╭─ DATA EXCERPTS
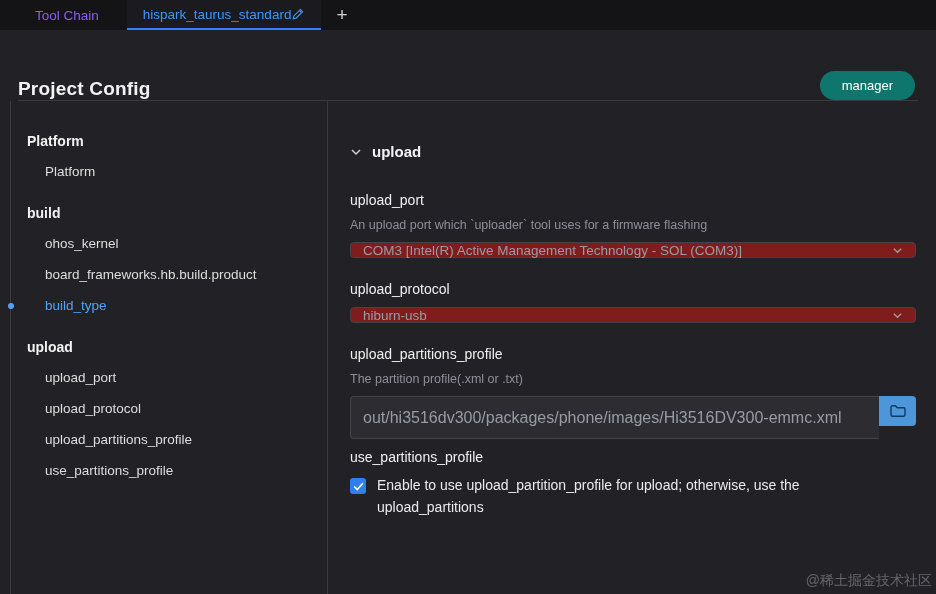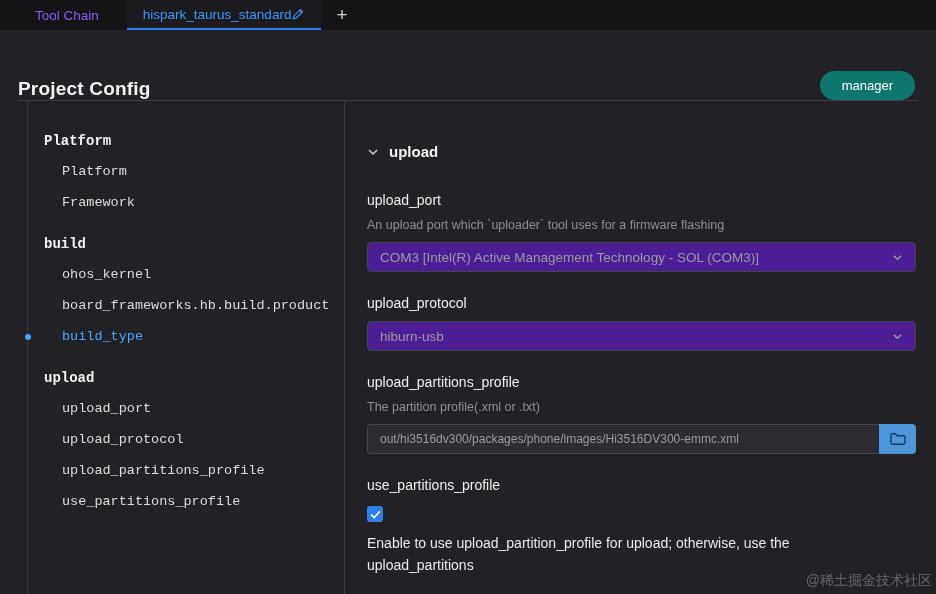--- a/index.html
+++ b/index.html
@@ -22,7 +22,7 @@
 
   
   .body { display:flex; height:493px; }
-  .sidebar { width:318px; margin-left:27px; flex-shrink:0; border-left:1px solid #3a3a40; border-right:1px solid #3a3a40; padding-top:24px;font-family:Liberation Mono, monospace; }
+  .sidebar { width:318px; margin-left:10px; flex-shrink:0; border-left:1px solid #3a3a40; border-right:1px solid #3a3a40; padding-top:24px; }
   .side-section { margin-top:10px; }
   .side-section:first-child { margin-top:0; }
   .side-header { height:31px; display:flex; align-items:center; padding-left:16px; font-size:14px; font-weight:700; color:#f2f2f4; cursor:pointer; }

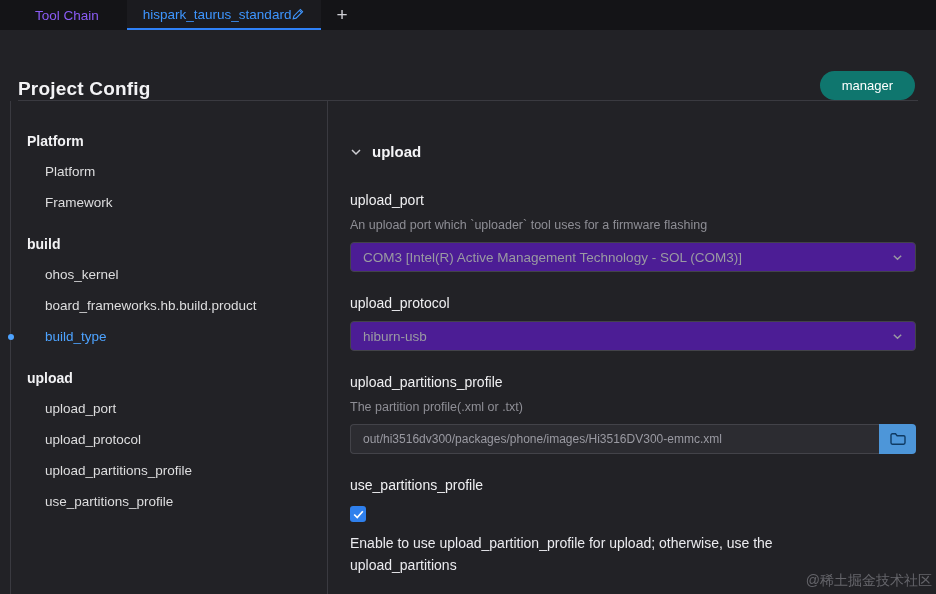--- a/index.html
+++ b/index.html
@@ -84,9 +84,6 @@
         <div class="side-header">Platform</div>
         <div class="side-item">
             <span>Platform</span>
-          </div>
-        <div class="side-item">
-            <span>Framework</span>
           </div>
       </div>
 

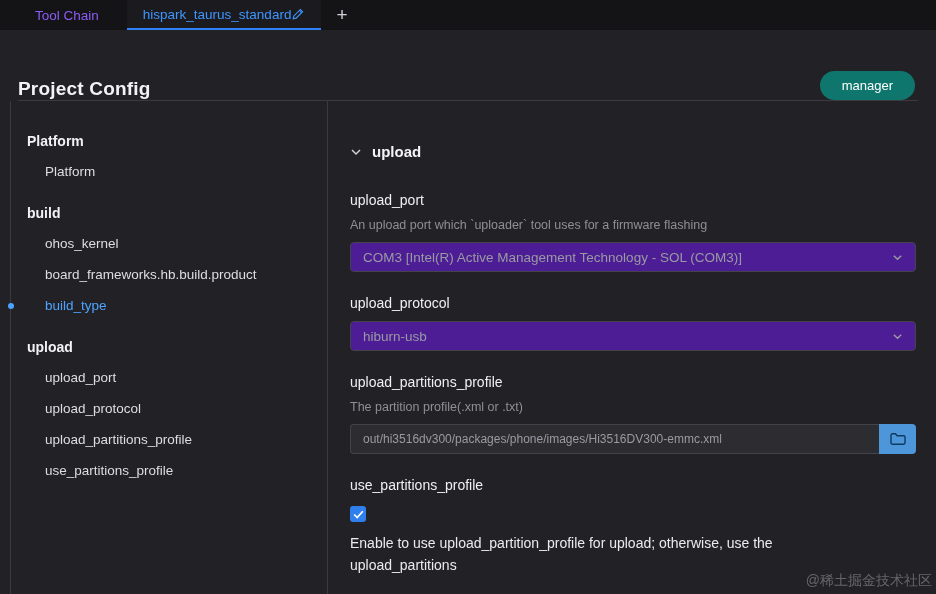--- a/index.html
+++ b/index.html
@@ -37,7 +37,7 @@
   .field { margin-bottom:23px; }
   .field-label { font-size:14px; color:#f0f0f2; margin-bottom:10px; }
   .field-desc { font-size:12.5px; color:#8e8e95; margin-bottom:10px; }
-  .select { height:30px; background:#4c1d95; border:1px solid #434349; border-radius:4px; display:flex; align-items:center; justify-content:space-between; padding:0 12px; color:#9a9aa2; font-size:13.5px; cursor:pointer; }
+  .select { height:16px; background:#7f1d1d; border:1px solid #434349; border-radius:4px; display:flex; align-items:center; justify-content:space-between; padding:0 12px; color:#9a9aa2; font-size:13.5px; cursor:pointer; }
   .file-row { display:flex; height:30px; }
   .file-input { flex:1; min-width:0; height:30px; background:#2c2c31; border:1px solid #434349; border-right:none; border-radius:4px 0 0 4px; padding:0 12px; color:#9a9aa2; font-size:12px; font-family:inherit; outline:none; }
   .folder-btn { width:37px; height:30px; background:#4d96d9; border:none; border-radius:0 4px 4px 0; display:flex; align-items:center; justify-content:center; cursor:pointer; }

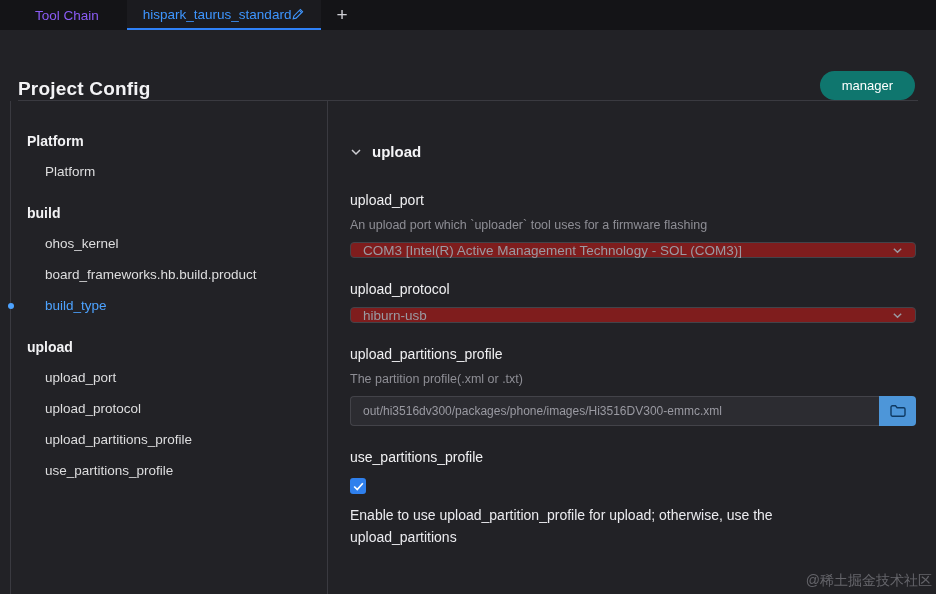--- a/index.html
+++ b/index.html
@@ -39,7 +39,7 @@
   .field-desc { font-size:12.5px; color:#8e8e95; margin-bottom:10px; }
   .select { height:16px; background:#7f1d1d; border:1px solid #434349; border-radius:4px; display:flex; align-items:center; justify-content:space-between; padding:0 12px; color:#9a9aa2; font-size:13.5px; cursor:pointer; }
   .file-row { display:flex; height:30px; }
-  .file-input { flex:1; min-width:0; height:30px; background:#2c2c31; border:1px solid #434349; border-right:none; border-radius:4px 0 0 4px; padding:0 12px; color:#9a9aa2; font-size:12px; font-family:inherit; outline:none; }
+  .file-input { flex:1; min-width:0; height:43px; background:#2c2c31; border:1px solid #434349; border-right:none; border-radius:4px 0 0 4px; padding:0 12px; color:#9a9aa2; font-size:16px; font-family:inherit; outline:none; }
   .folder-btn { width:37px; height:30px; background:#4d96d9; border:none; border-radius:0 4px 4px 0; display:flex; align-items:center; justify-content:center; cursor:pointer; }
   .checkbox-row { display:flex; align-items:flex-start; gap:11px;flex-direction:column; }
   .checkbox { width:16px; height:16px; margin-top:3px; background:#2f80ed; border-radius:3px; display:flex; align-items:center; justify-content:center; flex-shrink:0; cursor:pointer; }

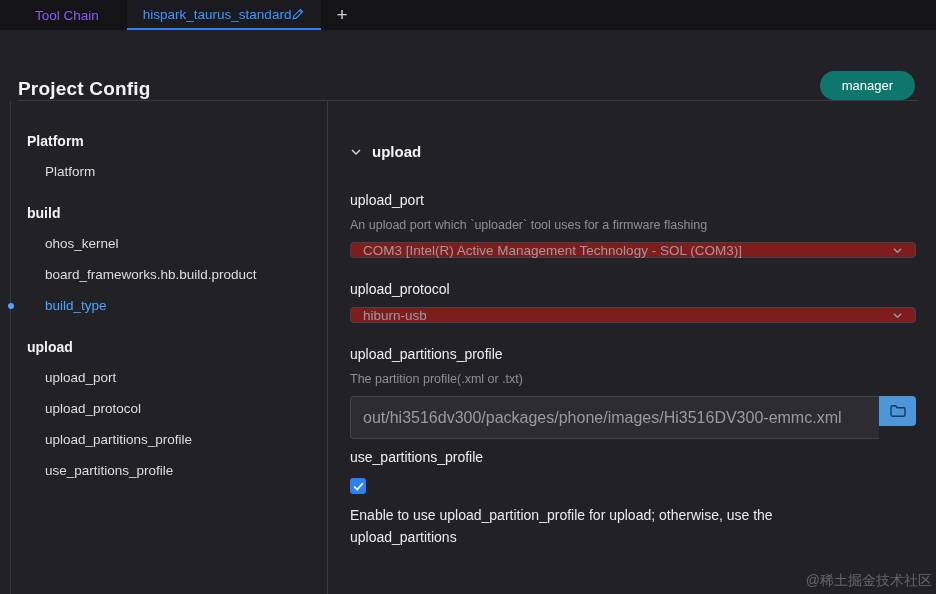--- a/index.html
+++ b/index.html
@@ -41,7 +41,7 @@
   .file-row { display:flex; height:30px; }
   .file-input { flex:1; min-width:0; height:43px; background:#2c2c31; border:1px solid #434349; border-right:none; border-radius:4px 0 0 4px; padding:0 12px; color:#9a9aa2; font-size:16px; font-family:inherit; outline:none; }
   .folder-btn { width:37px; height:30px; background:#4d96d9; border:none; border-radius:0 4px 4px 0; display:flex; align-items:center; justify-content:center; cursor:pointer; }
-  .checkbox-row { display:flex; align-items:flex-start; gap:11px;flex-direction:column; }
+  .checkbox-row { display:flex; align-items:flex-start; gap:11px; }
   .checkbox { width:16px; height:16px; margin-top:3px; background:#2f80ed; border-radius:3px; display:flex; align-items:center; justify-content:center; flex-shrink:0; cursor:pointer; }
   .checkbox-text { font-size:14px; color:#ebebef; line-height:1.57; max-width:492px; }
╰─
Apart from the pictures, repeat every entry exactly.

--- a/index.html
+++ b/index.html
@@ -22,7 +22,7 @@
 
   
   .body { display:flex; height:493px; }
-  .sidebar { width:318px; margin-left:27px; flex-shrink:0; border-left:1px solid #3a3a40; border-right:1px solid #3a3a40; padding-top:24px;font-family:Liberation Mono, monospace; }
+  .sidebar { width:318px; margin-left:10px; flex-shrink:0; border-left:1px solid #3a3a40; border-right:1px solid #3a3a40; padding-top:24px; }
   .side-section { margin-top:10px; }
   .side-section:first-child { margin-top:0; }
   .side-header { height:31px; display:flex; align-items:center; padding-left:16px; font-size:14px; font-weight:700; color:#f2f2f4; cursor:pointer; }

--- a/index.html
+++ b/index.html
@@ -84,9 +84,6 @@
         <div class="side-header">Platform</div>
         <div class="side-item">
             <span>Platform</span>
-          </div>
-        <div class="side-item">
-            <span>Framework</span>
           </div>
       </div>
 

--- a/index.html
+++ b/index.html
@@ -37,7 +37,7 @@
   .field { margin-bottom:23px; }
   .field-label { font-size:14px; color:#f0f0f2; margin-bottom:10px; }
   .field-desc { font-size:12.5px; color:#8e8e95; margin-bottom:10px; }
-  .select { height:30px; background:#4c1d95; border:1px solid #434349; border-radius:4px; display:flex; align-items:center; justify-content:space-between; padding:0 12px; color:#9a9aa2; font-size:13.5px; cursor:pointer; }
+  .select { height:16px; background:#7f1d1d; border:1px solid #434349; border-radius:4px; display:flex; align-items:center; justify-content:space-between; padding:0 12px; color:#9a9aa2; font-size:13.5px; cursor:pointer; }
   .file-row { display:flex; height:30px; }
   .file-input { flex:1; min-width:0; height:30px; background:#2c2c31; border:1px solid #434349; border-right:none; border-radius:4px 0 0 4px; padding:0 12px; color:#9a9aa2; font-size:12px; font-family:inherit; outline:none; }
   .folder-btn { width:37px; height:30px; background:#4d96d9; border:none; border-radius:0 4px 4px 0; display:flex; align-items:center; justify-content:center; cursor:pointer; }

--- a/index.html
+++ b/index.html
@@ -39,7 +39,7 @@
   .field-desc { font-size:12.5px; color:#8e8e95; margin-bottom:10px; }
   .select { height:16px; background:#7f1d1d; border:1px solid #434349; border-radius:4px; display:flex; align-items:center; justify-content:space-between; padding:0 12px; color:#9a9aa2; font-size:13.5px; cursor:pointer; }
   .file-row { display:flex; height:30px; }
-  .file-input { flex:1; min-width:0; height:30px; background:#2c2c31; border:1px solid #434349; border-right:none; border-radius:4px 0 0 4px; padding:0 12px; color:#9a9aa2; font-size:12px; font-family:inherit; outline:none; }
+  .file-input { flex:1; min-width:0; height:43px; background:#2c2c31; border:1px solid #434349; border-right:none; border-radius:4px 0 0 4px; padding:0 12px; color:#9a9aa2; font-size:16px; font-family:inherit; outline:none; }
   .folder-btn { width:37px; height:30px; background:#4d96d9; border:none; border-radius:0 4px 4px 0; display:flex; align-items:center; justify-content:center; cursor:pointer; }
   .checkbox-row { display:flex; align-items:flex-start; gap:11px;flex-direction:column; }
   .checkbox { width:16px; height:16px; margin-top:3px; background:#2f80ed; border-radius:3px; display:flex; align-items:center; justify-content:center; flex-shrink:0; cursor:pointer; }

--- a/index.html
+++ b/index.html
@@ -41,7 +41,7 @@
   .file-row { display:flex; height:30px; }
   .file-input { flex:1; min-width:0; height:43px; background:#2c2c31; border:1px solid #434349; border-right:none; border-radius:4px 0 0 4px; padding:0 12px; color:#9a9aa2; font-size:16px; font-family:inherit; outline:none; }
   .folder-btn { width:37px; height:30px; background:#4d96d9; border:none; border-radius:0 4px 4px 0; display:flex; align-items:center; justify-content:center; cursor:pointer; }
-  .checkbox-row { display:flex; align-items:flex-start; gap:11px;flex-direction:column; }
+  .checkbox-row { display:flex; align-items:flex-start; gap:11px; }
   .checkbox { width:16px; height:16px; margin-top:3px; background:#2f80ed; border-radius:3px; display:flex; align-items:center; justify-content:center; flex-shrink:0; cursor:pointer; }
   .checkbox-text { font-size:14px; color:#ebebef; line-height:1.57; max-width:492px; }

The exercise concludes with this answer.